• [Brief] Please transcribe the listing below in full and word for word, without its pictures.

• [Material for the task]
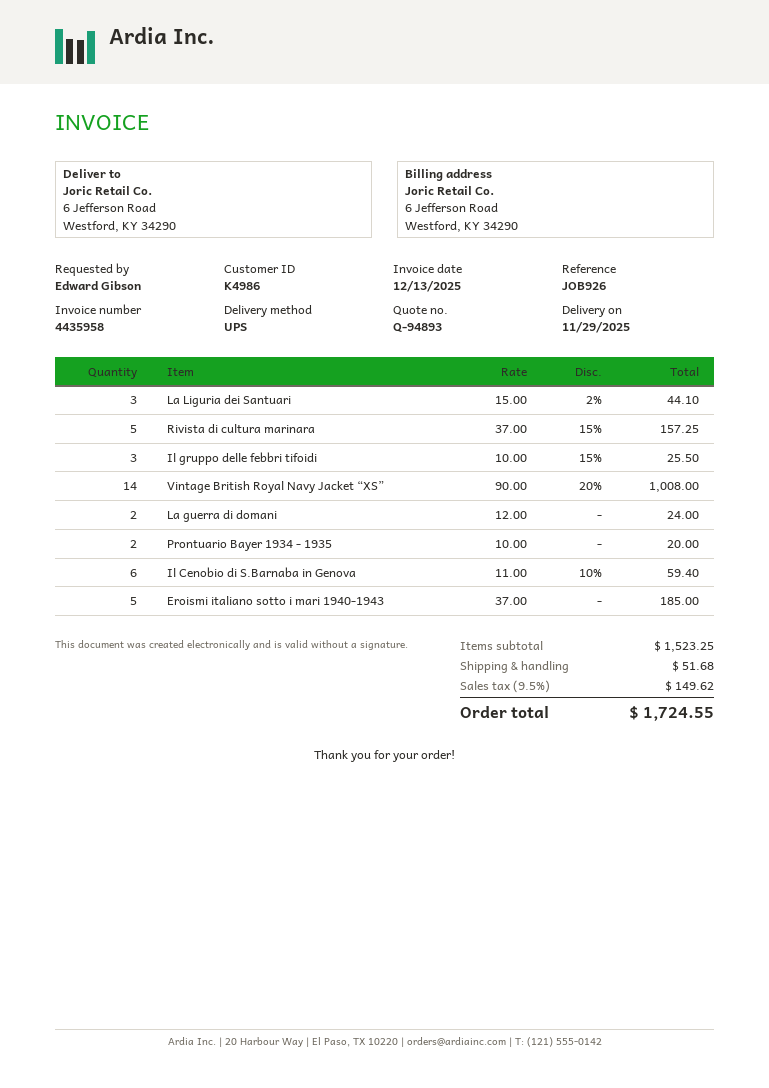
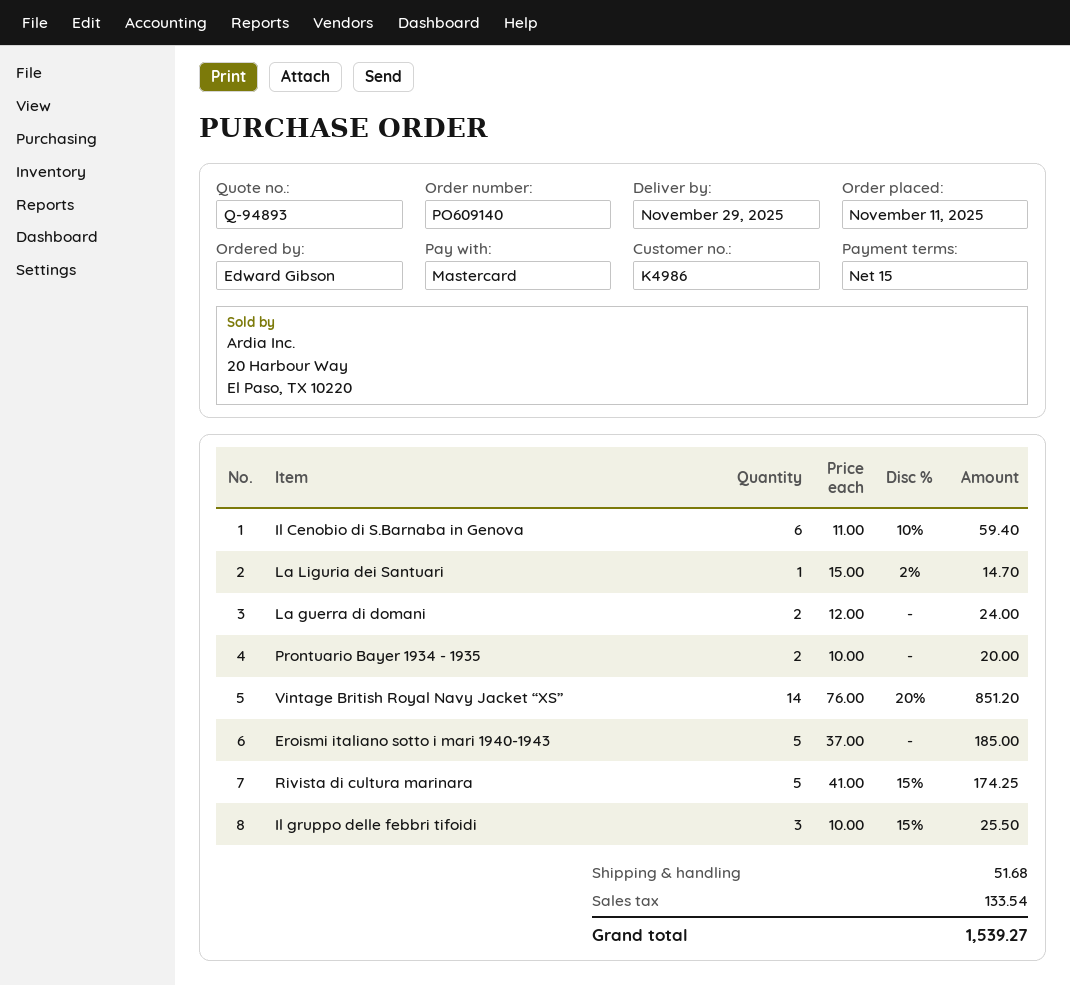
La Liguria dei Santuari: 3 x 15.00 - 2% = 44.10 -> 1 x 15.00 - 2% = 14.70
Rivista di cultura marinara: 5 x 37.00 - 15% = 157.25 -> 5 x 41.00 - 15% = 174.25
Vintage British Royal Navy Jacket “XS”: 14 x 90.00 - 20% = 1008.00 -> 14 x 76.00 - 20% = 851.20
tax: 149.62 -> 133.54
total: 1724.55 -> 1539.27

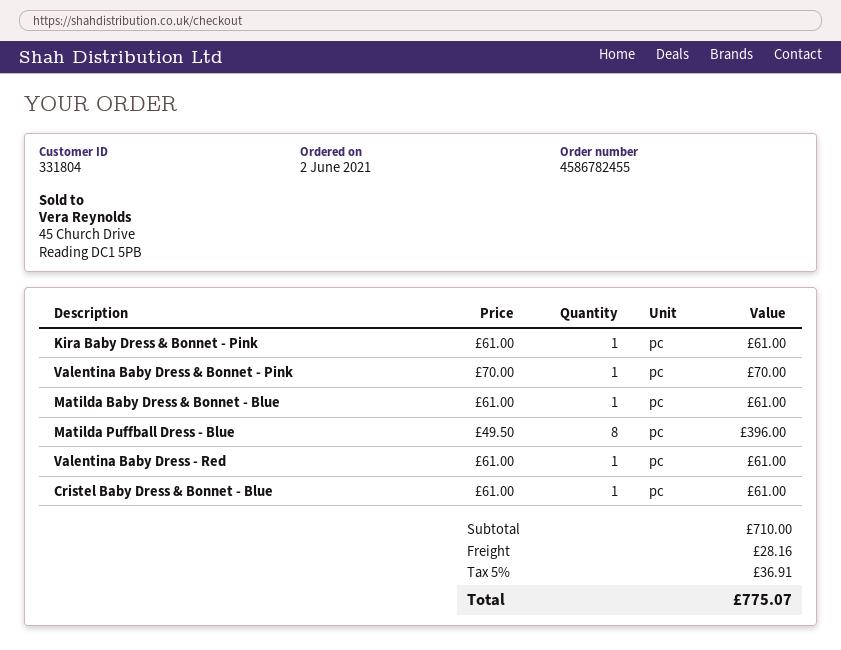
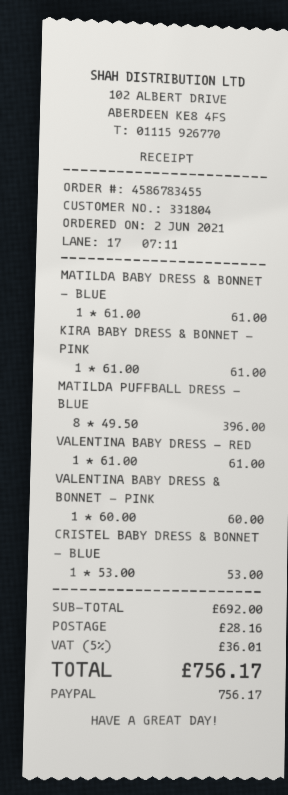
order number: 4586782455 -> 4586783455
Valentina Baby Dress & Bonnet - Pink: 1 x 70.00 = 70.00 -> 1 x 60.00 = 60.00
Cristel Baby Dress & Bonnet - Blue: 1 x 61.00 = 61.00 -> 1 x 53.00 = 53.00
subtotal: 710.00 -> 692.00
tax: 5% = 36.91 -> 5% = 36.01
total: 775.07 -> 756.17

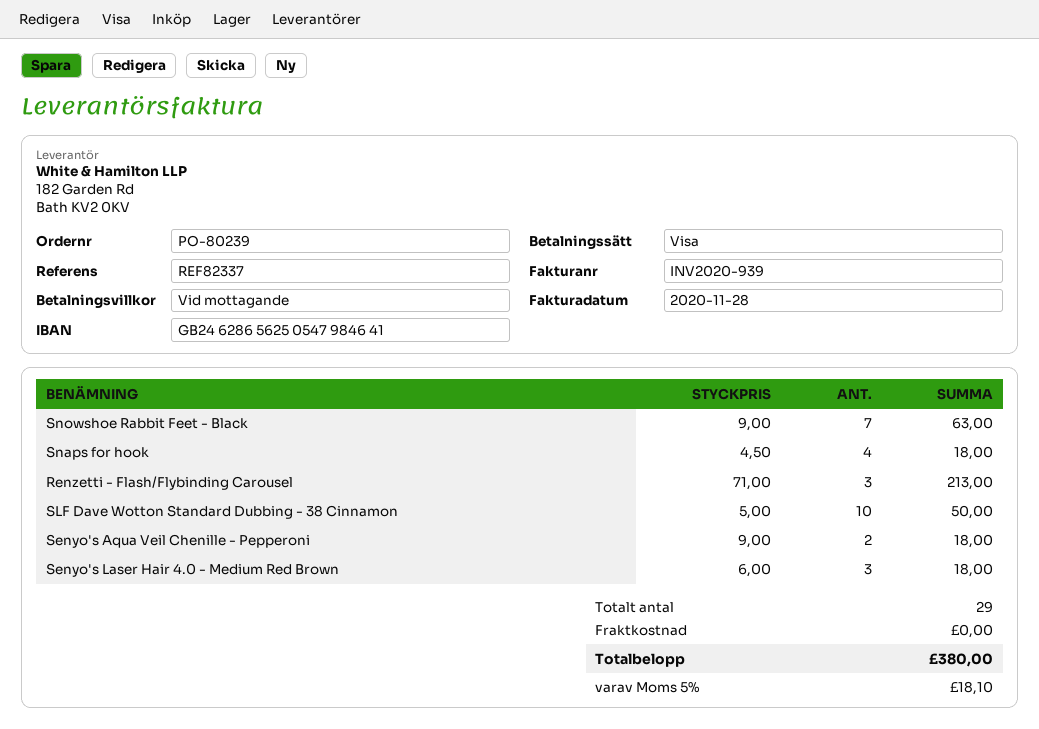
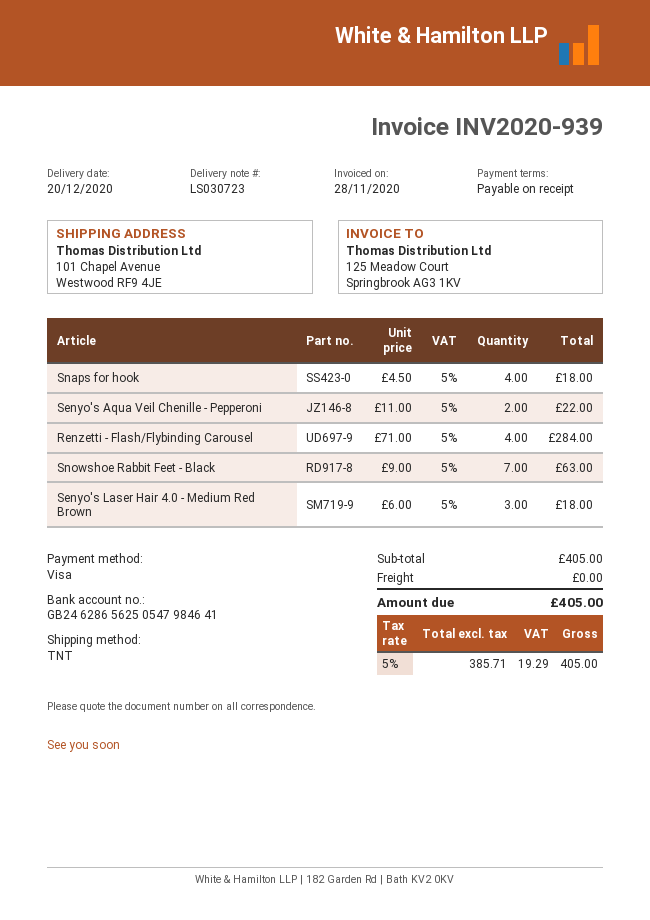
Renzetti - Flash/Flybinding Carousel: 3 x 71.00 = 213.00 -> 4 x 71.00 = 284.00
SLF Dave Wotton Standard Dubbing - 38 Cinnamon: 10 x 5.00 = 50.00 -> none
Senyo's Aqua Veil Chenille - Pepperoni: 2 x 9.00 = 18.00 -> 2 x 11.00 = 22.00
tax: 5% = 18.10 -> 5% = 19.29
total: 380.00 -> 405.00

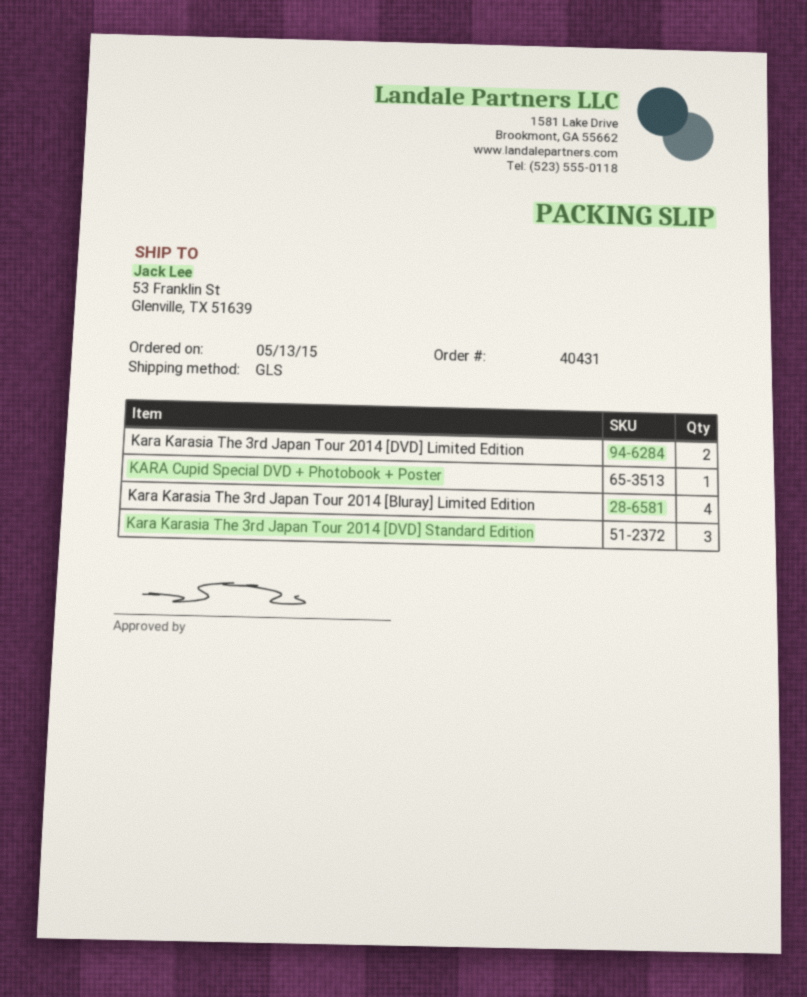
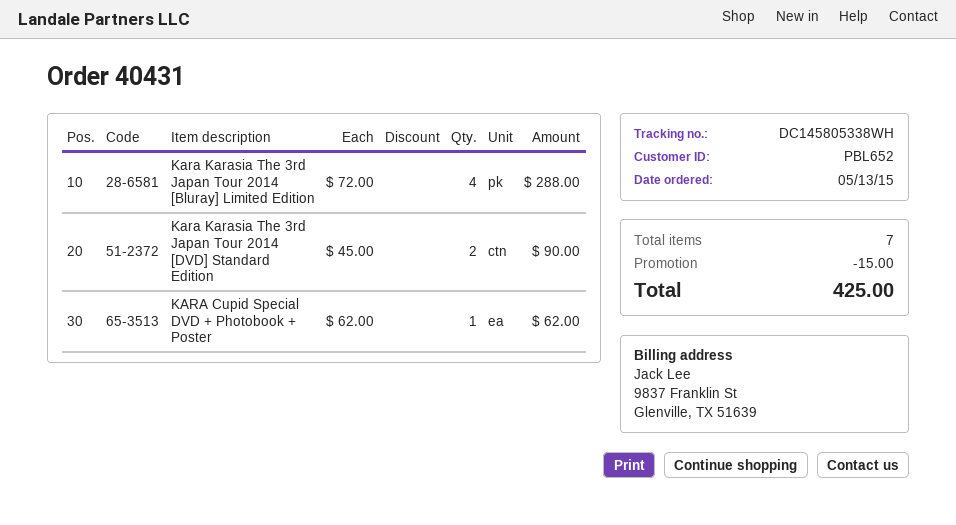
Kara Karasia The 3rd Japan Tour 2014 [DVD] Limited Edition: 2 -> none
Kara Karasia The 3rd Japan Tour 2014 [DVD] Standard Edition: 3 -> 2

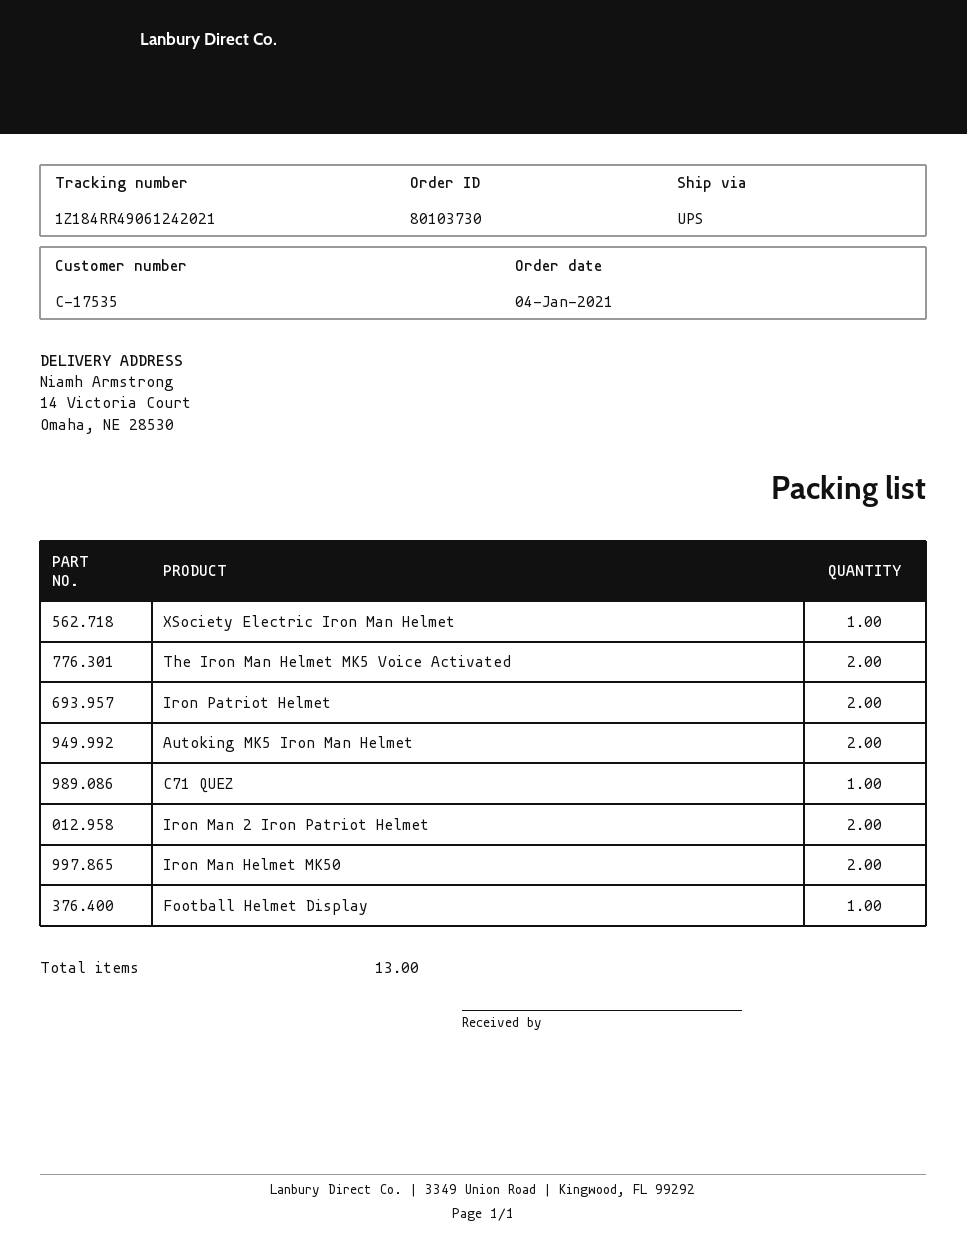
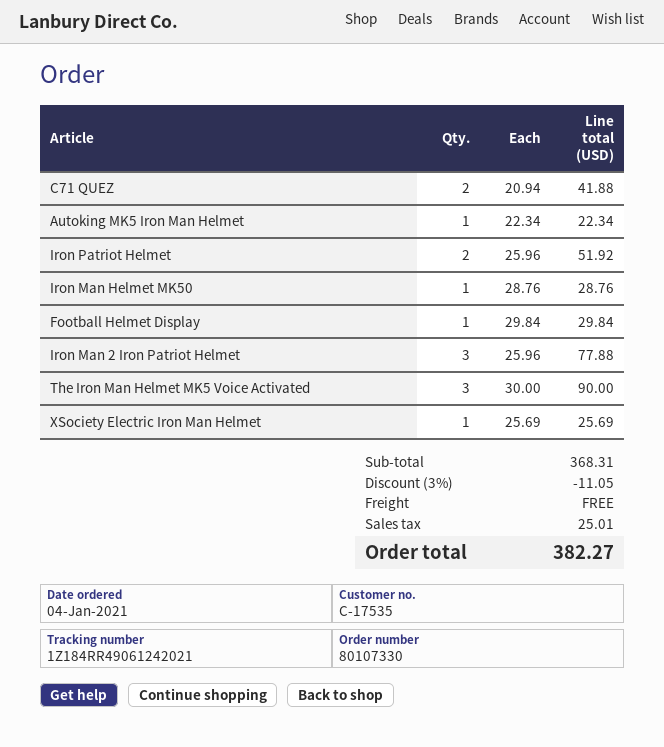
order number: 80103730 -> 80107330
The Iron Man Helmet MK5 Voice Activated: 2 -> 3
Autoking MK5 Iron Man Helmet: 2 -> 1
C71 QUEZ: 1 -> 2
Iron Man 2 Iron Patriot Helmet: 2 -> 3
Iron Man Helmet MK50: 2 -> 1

• [Written answer]
La Liguria dei Santuari: 3 x 15.00 - 2% = 44.10 -> 1 x 15.00 - 2% = 14.70
Rivista di cultura marinara: 5 x 37.00 - 15% = 157.25 -> 5 x 41.00 - 15% = 174.25
Vintage British Royal Navy Jacket “XS”: 14 x 90.00 - 20% = 1008.00 -> 14 x 76.00 - 20% = 851.20
tax: 149.62 -> 133.54
total: 1724.55 -> 1539.27

order number: 4586782455 -> 4586783455
Valentina Baby Dress & Bonnet - Pink: 1 x 70.00 = 70.00 -> 1 x 60.00 = 60.00
Cristel Baby Dress & Bonnet - Blue: 1 x 61.00 = 61.00 -> 1 x 53.00 = 53.00
subtotal: 710.00 -> 692.00
tax: 5% = 36.91 -> 5% = 36.01
total: 775.07 -> 756.17

Renzetti - Flash/Flybinding Carousel: 3 x 71.00 = 213.00 -> 4 x 71.00 = 284.00
SLF Dave Wotton Standard Dubbing - 38 Cinnamon: 10 x 5.00 = 50.00 -> none
Senyo's Aqua Veil Chenille - Pepperoni: 2 x 9.00 = 18.00 -> 2 x 11.00 = 22.00
tax: 5% = 18.10 -> 5% = 19.29
total: 380.00 -> 405.00

Kara Karasia The 3rd Japan Tour 2014 [DVD] Limited Edition: 2 -> none
Kara Karasia The 3rd Japan Tour 2014 [DVD] Standard Edition: 3 -> 2

order number: 80103730 -> 80107330
The Iron Man Helmet MK5 Voice Activated: 2 -> 3
Autoking MK5 Iron Man Helmet: 2 -> 1
C71 QUEZ: 1 -> 2
Iron Man 2 Iron Patriot Helmet: 2 -> 3
Iron Man Helmet MK50: 2 -> 1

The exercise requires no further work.